92nd American Meteorological Society Annual Meeting (January 22-26, 2012)

Wednesday, 25 January 2012: 11:15 AM
Studies of Cloud Microphysics in Arctic Mixed-Phase Cloud: Long ARM Data Time-Series Take Us Beyond Case Studies
Room 244 (New Orleans Convention Center )
Johannes Muelmenstaedt, SIO/Univ. Of California, San Diego, CA; and D. Lubin and L. M. Russell

Arctic clouds continue to be a challenging aspect of climate simulations. The objective of this work is to determine how long time series of cloud property and radiation measurement data can be used to test and refine climate model parameterizations of mixed-phase Arctic cloud.
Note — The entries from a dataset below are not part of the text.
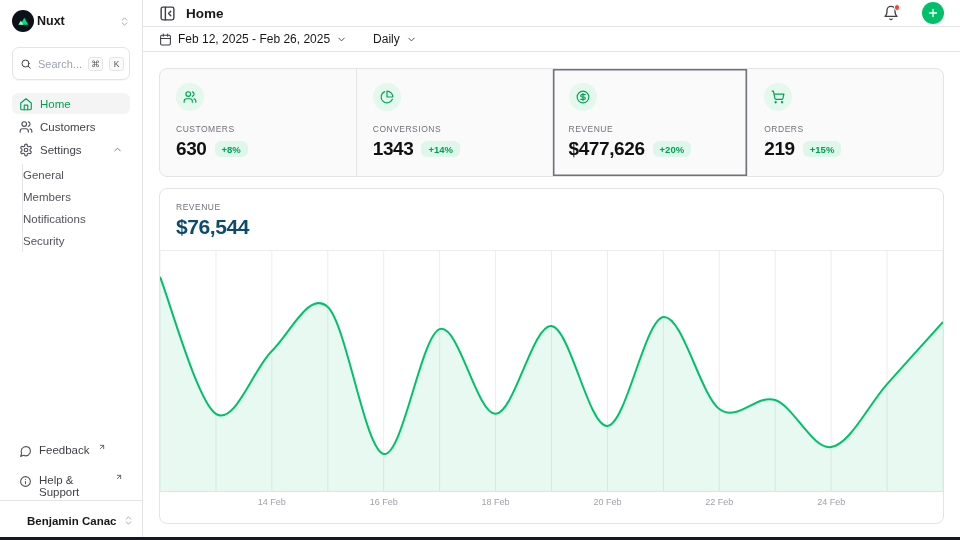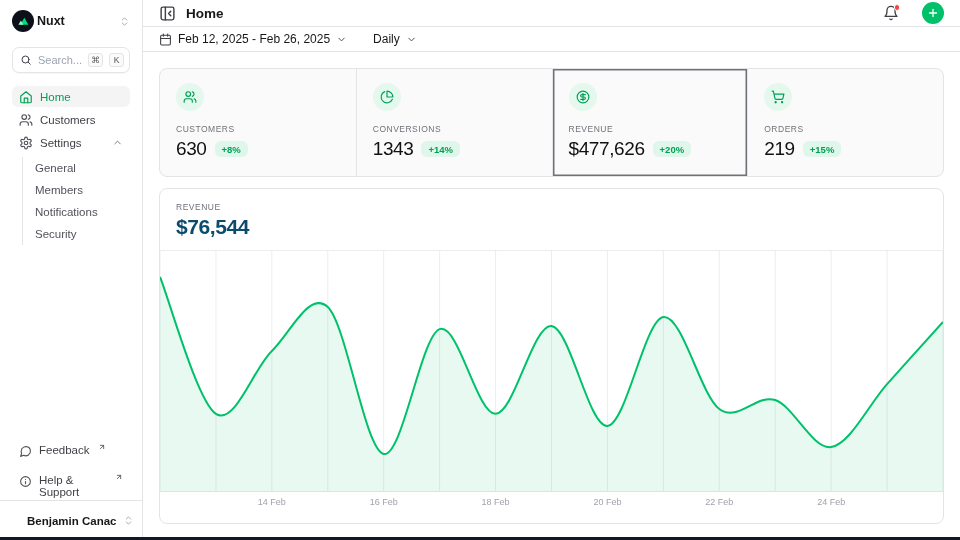--- a/index.html
+++ b/index.html
@@ -12,31 +12,31 @@
   }
   svg { display:block; }
   .icon { flex:none; }
 
   
   .sidebar { width:143px; height:540px; border-right:1px solid var(--border); display:flex; flex-direction:column; padding:8px 12px 0; background:#fff; }
   .logo-row { display:flex; align-items:center; gap:3px; height:26px; }
   .logo-badge { width:22px; height:22px; border-radius:50%; background:#0c1018; display:flex; align-items:center; justify-content:center; }
   .logo-name { font-size:12.5px; font-weight:700; color:#18181b; flex:1; }
   .chev-updown { color:#9ca3af; }
-  .search-box { margin-top:13px; height:26px; border:1px solid var(--border); border-radius:7px; background:#fff; display:flex; align-items:center; gap:6px; padding:0 5px 0 7px; box-shadow:0 1px 1px rgba(0,0,0,0.03); }
+  .search-box { margin-top:13px; height:33px; border:1px solid var(--border); border-radius:7px; background:#fff; display:flex; align-items:center; gap:6px; padding:0 5px 0 7px; box-shadow:0 1px 1px rgba(0,0,0,0.03); }
   .search-ph { flex:1; font-size:11px; color:#9ca3af; }
   .kbd { width:15px; height:14px; border:1px solid var(--border); border-radius:3px; background:#fafafa; color:#52525b; font-size:8.5px; display:flex; align-items:center; justify-content:center; }
   .nav { margin-top:13px; display:flex; flex-direction:column; gap:2px; }
   .nav-item { height:21px; display:flex; align-items:center; gap:7px; padding:0 7px; border-radius:6px; font-size:11.5px; font-weight:500; color:var(--text); cursor:pointer; }
   .nav-item .icon { color:#52525b; }
   .nav-item.active { background:#f4f4f5; color:var(--primary-deep); }
   .nav-item.active .icon { color:var(--primary-deep); }
   .nav-label { flex:1; }
   .nav-badge { min-width:13px; height:13px; padding:0 3px; border:1px solid var(--border); border-radius:4px; background:#fff; color:#52525b; font-size:8.5px; display:flex; align-items:center; justify-content:center; }
-  .submenu { margin-left:10px; border-left:1px solid var(--border); padding-left:12px; display:flex; flex-direction:column; margin-top:2px; }
+  .submenu { margin-left:10px; border-left:1px solid var(--border); display:flex; flex-direction:column; margin-top:2px; }
   .submenu-item { height:22px; display:flex; align-items:center; font-size:11.5px; color:#52525b; cursor:pointer; }
   .sidebar-spacer { flex:1; }
   .side-foot { display:flex; flex-direction:column; gap:10px; padding-bottom:8px; }
   .foot-item { height:20px; display:flex; align-items:flex-start; gap:7px; font-size:11.5px; color:var(--text); font-weight:500; padding:2px 7px 0; cursor:pointer; }
   .foot-item .icon { color:#52525b; margin-top:1px; }
   .ext-arrow { color:#9ca3af; margin-left:1px; position:relative; top:-2px; }
   .user-row { border-top:1px solid var(--border); margin:0 -12px; padding:9px 20px; display:flex; align-items:center; gap:7px; cursor:pointer; }
   .avatar { width:21px; height:21px; border-radius:50%; background:radial-gradient(circle at 35% 30%, #6b6f76 0%, #3a3d42 45%, #14161a 100%); }
   .user-name { flex:1; font-size:11.5px; font-weight:700; color:#18181b; white-space:nowrap; }
 
@@ -57,21 +57,21 @@
   .content { padding:16px; flex:1; }
 
   
   .stats { display:grid; grid-template-columns:repeat(4,1fr); border:1px solid var(--border); border-radius:8px; background:#fafafa; overflow:hidden; }
   .stat-card { padding:14px 16px 16px; cursor:pointer; position:relative; }
   .stat-card + .stat-card { border-left:1px solid var(--border); }
   .stat-card.selected { box-shadow:inset 0 0 0 1.5px #71717a; }
   .stat-icon-circle { width:28px; height:28px; border-radius:50%; background:var(--primary-soft); display:flex; align-items:center; justify-content:center; color:var(--primary-deep); }
   .stat-label { margin-top:13px; font-size:8.5px; font-weight:500; letter-spacing:0.5px; color:var(--muted); }
   .stat-value-row { margin-top:4px; display:flex; align-items:center; gap:8px; }
-  .stat-value { font-size:19px; font-weight:400; color:#111113; letter-spacing:-0.4px; }
+  .stat-value { font-size:19px; font-weight:700; color:#111113; letter-spacing:-0.4px; }
   .stat-delta { padding:2.5px 7px; border-radius:6px; background:#dff6eb; color:var(--primary-deep); font-size:9.5px; font-weight:700; }
 
   
   .chart-panel { margin-top:11px; border:1px solid var(--border); border-radius:8px; background:#fff; height:336px; overflow:hidden; }
   .chart-header { padding:13px 16px 11px; }
   .chart-label { font-size:8.5px; font-weight:500; letter-spacing:0.5px; color:var(--muted); }
   .chart-value { margin-top:3px; font-size:21px; font-weight:700; color:#0c4a6e; letter-spacing:-0.4px; }
   .chart-plot { position:relative; height:242px; }
   .chart-plot svg { width:100%; height:242px; }
   .gridline { stroke:#ededf0; stroke-width:1; fill:none; }

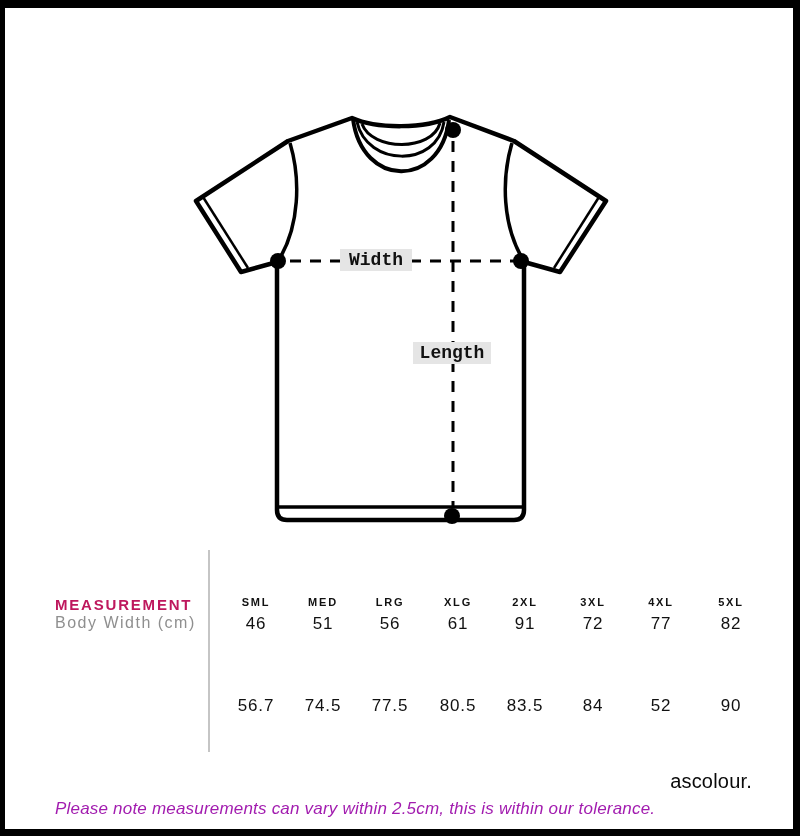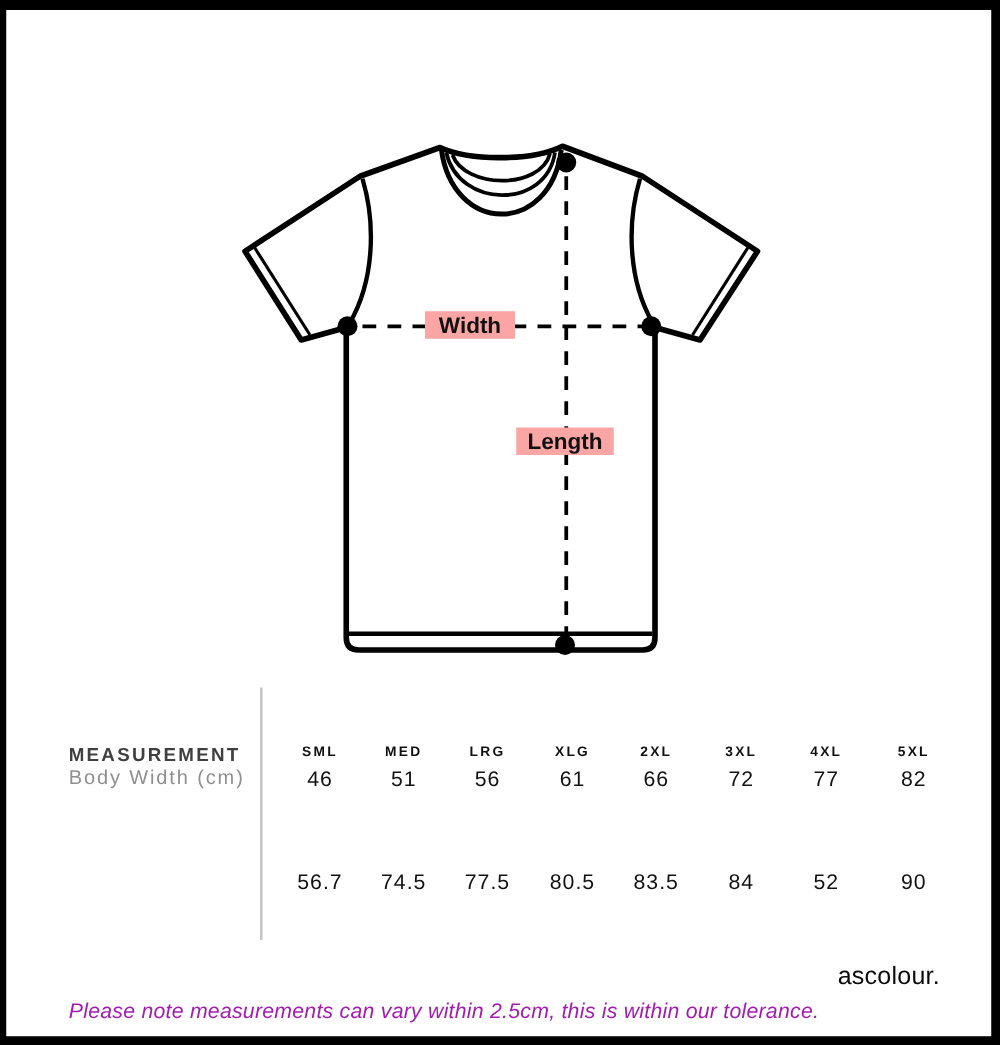--- a/index.html
+++ b/index.html
@@ -15,36 +15,36 @@
     border-width:8px 7px 7px 5px;
     pointer-events:none; z-index:50;
   }
   .title {
     position:absolute; top:34px; left:0; width:100%;
     text-align:center; font-size:48px; font-weight:bold;
     letter-spacing:0.5px; line-height:54px;
   }
   .shirt-svg { position:absolute; left:170px; top:104px; width:465px; height:436px; }
   .measure-label {
-    position:absolute; background:#fca5a5; text-align:center;
-    font-size:18px; font-weight:bold; line-height:22px; z-index:5;
+    position:absolute; background:#e5e5e5; text-align:center;
+    font-size:18px; font-weight:bold; line-height:22px; z-index:5;font-family:Liberation Mono, monospace;
   }
   .width-label  { left:340px; top:249px; width:72px; }
   .length-label { left:413px; top:342px; width:78px; }
 
   .table-divider {
     position:absolute; left:208px; top:550px; width:2px; height:202px;
     background:#c5c5c5;
   }
   .trow { position:absolute; left:0; width:100%; height:22px; }
   .trow-header { top:596px; }
   .trow-1 { top:614px; }
   .trow-2 { top:696px; }
   .tlabel { position:absolute; left:55px; top:0; white-space:nowrap; }
-  .tlabel-header { font-size:15px; font-weight:bold; letter-spacing:1.8px; color:#404040; }
+  .tlabel-header { font-size:15px; font-weight:bold; letter-spacing:1.8px; color:#be185d; }
   .tlabel-muted  { font-size:16px; letter-spacing:1.5px; color:#8f8f8f; }
   .size-col { position:absolute; top:0; width:68px; text-align:center; white-space:nowrap; }
   .hdr .size-col { font-size:11px; font-weight:bold; letter-spacing:1.8px; }
   .val .size-col { font-size:17px; letter-spacing:0.8px; }
   .c1{left:222px} .c2{left:289px} .c3{left:356px} .c4{left:424px}
   .c5{left:491px} .c6{left:559px} .c7{left:627px} .c8{left:697px}
 
   .footer-note {
     position:absolute; left:55px; top:777px;
     font-size:17px; font-style:italic; color:#a21caf; letter-spacing:0.2px;
@@ -111,21 +111,21 @@
     <span class="size-col c7">4XL</span>
     <span class="size-col c8">5XL</span>
   </div>
 
   <div class="trow trow-1 val">
     <span class="tlabel tlabel-muted">Body Width (cm)</span>
     <span class="size-col c1">46</span>
     <span class="size-col c2">51</span>
     <span class="size-col c3">56</span>
     <span class="size-col c4">61</span>
-    <span class="size-col c5">66</span>
+    <span class="size-col c5">91</span>
     <span class="size-col c6">72</span>
     <span class="size-col c7">77</span>
     <span class="size-col c8">82</span>
   </div>
 
   <div class="trow trow-2 val">
     <span class="size-col c1">56.7</span>
     <span class="size-col c2">74.5</span>
     <span class="size-col c3">77.5</span>
     <span class="size-col c4">80.5</span>

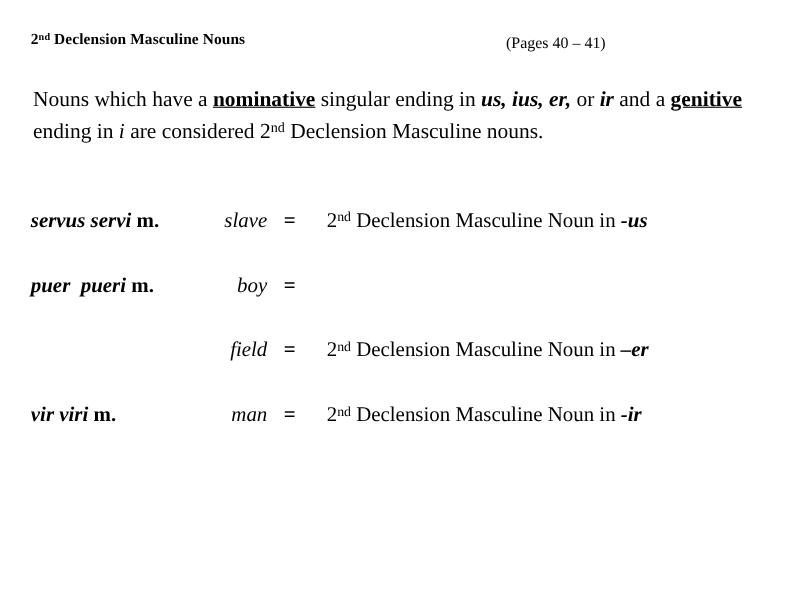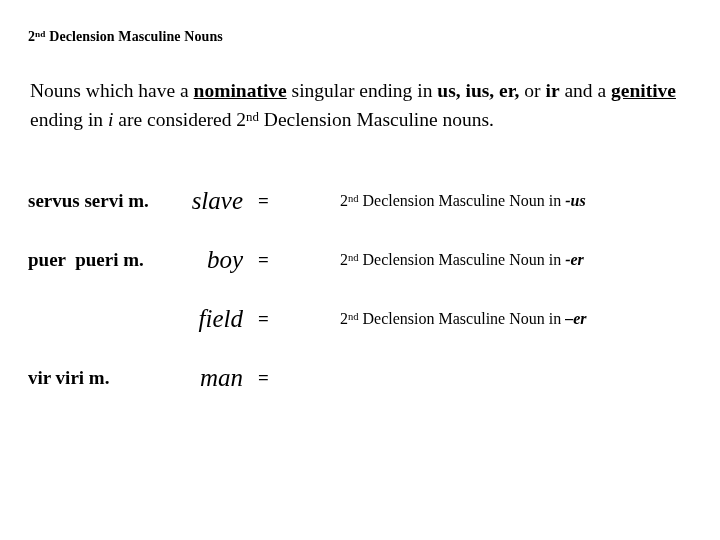--- a/index.html
+++ b/index.html
@@ -61,21 +61,21 @@
     position: absolute;
     left: 30px;
     top: 77px;
     width: 664px;
     font-size: 19.5px;
     line-height: 28.5px;
     font-weight: normal;
   }
   .b  { font-weight: bold; text-decoration: underline; }
   .i  { font-style: italic; }
-  .bi { font-weight: bold; }
+  .bi { font-weight: bold; font-style: italic; }
 
   
   .rows {
     position: absolute;
     left: 0;
     top: 188px;
     width: 720px;
   }
   .def-row {
     position: relative;
@@ -84,94 +84,95 @@
   .lemma {
     position: absolute;
     left: 28px;
     top: 0;
     font-size: 19px;
     line-height: 26px;
     white-space: pre;
   }
   .lemma .latin {
     font-weight: bold;
+    font-style: italic;
     text-align: right;
   }
   .lemma .gender {
     font-weight: bold;
     font-style: normal;
   }
   .gloss {
     position: absolute;
     left: 110px;
     width: 133px;
     top: 0;
     text-align: right;
-    font-size: 25px;
+    font-size: 19px;
     line-height: 26px;
     font-style: italic;
     font-weight: normal;
     white-space: nowrap;
   }
   .equals {
     position: absolute;
     left: 258px;
     top: 0;
     font-size: 19px;
     line-height: 26px;
     font-weight: bold;
   }
   .expansion {
     position: absolute;
     left: 297px;
     top: 0;
-    font-size: 16px;
+    font-size: 19px;
     line-height: 26px;
     font-weight: normal;
     white-space: nowrap;
-    margin-left: 43px;
   }
   .expansion .suffix {
     font-weight: bold;
     font-style: italic;
   }
 </style>
 </head>
 <body>
 
 <div class="slide">
 
   <div class="header">
     <div class="slide-title"><span>2</span><sup>nd</sup><span> Declension Masculine Nouns</span></div>
+    <div class="page-ref">(Pages 40 – 41)</div>
   </div>
 
   <div class="body-para"><span>Nouns which have a </span><span class="b">nominative</span><span> singular ending in </span><span class="bi">us, ius, er,</span><span> or </span><span class="bi">ir</span><span> and a </span><span class="b">genitive</span><span> ending in </span><span class="i">i</span><span> are considered 2</span><sup>nd</sup><span> Declension Masculine nouns.</span></div>
 
   <div class="rows">
 
     <div class="def-row">
       <div class="lemma"><span class="latin">servus servi</span><span class="gender"> m.</span></div>
       <div class="gloss">slave</div>
       <div class="equals">=</div>
       <div class="expansion"><span>2</span><sup>nd</sup><span> Declension Masculine Noun in </span><span class="suffix">-us</span></div>
     </div>
 
     <div class="def-row">
       <div class="lemma"><span class="latin">puer  pueri</span><span class="gender"> m.</span></div>
       <div class="gloss">boy</div>
       <div class="equals">=</div>
-      <div class="expansion"><span>2</span><sup>nd</sup><span> Declension Masculine Noun in </span><span class="suffix">-er</span></div>
     </div>
 
     <div class="def-row">
       <div class="gloss">field</div>
       <div class="equals">=</div>
       <div class="expansion"><span>2</span><sup>nd</sup><span> Declension Masculine Noun in </span><span class="suffix">–er</span></div>
     </div>
 
     <div class="def-row">
       <div class="lemma"><span class="latin">vir viri</span><span class="gender"> m.</span></div>
       <div class="gloss">man</div>
       <div class="equals">=</div>
+      <div class="expansion"><span>2</span><sup>nd</sup><span> Declension Masculine Noun in </span><span class="suffix">-ir</span></div>
     </div>
 
   </div>
 </div>
 
 </body></html>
We determine the time periods in which the NSA site is under the influence of major meteorological regimes (e.g., Aleutian Low, Siberian High, Central Arctic/Beaufort Sea High) in two ways: (1) inspection of daily mean NCEP reanalysis data, and (2) k-means clustering on surface meteorological data from the North Slope of Alaska (NSA) site of the Atmospheric Radiation Measurement (ARM) Climate Research Facility in Barrow, AK. We then describe the cloud properties and their ranges for each of these significant regimes and for each season, as derived from ARSCL, MWR, SKYRAD, and other sensors. In this way, we create "ensembles" of test cases for cloud properties, physically relevant to actual meteorological states, that can be used to robustly test climate model parameterizations. This enables testing of the climate model parameterizations over the full range of meteorological variability found in nature and explained by large-scale dynamical forcing. We present this technique as a potentially valuable supplement to the more common method of testing climate model parameterizations against individual "case studies" from intensive aircraft field campaigns such as ISDAC and M-PACE; we show preliminary results from the application of the method to a decade-long single-column simulation of cloud over Barrow.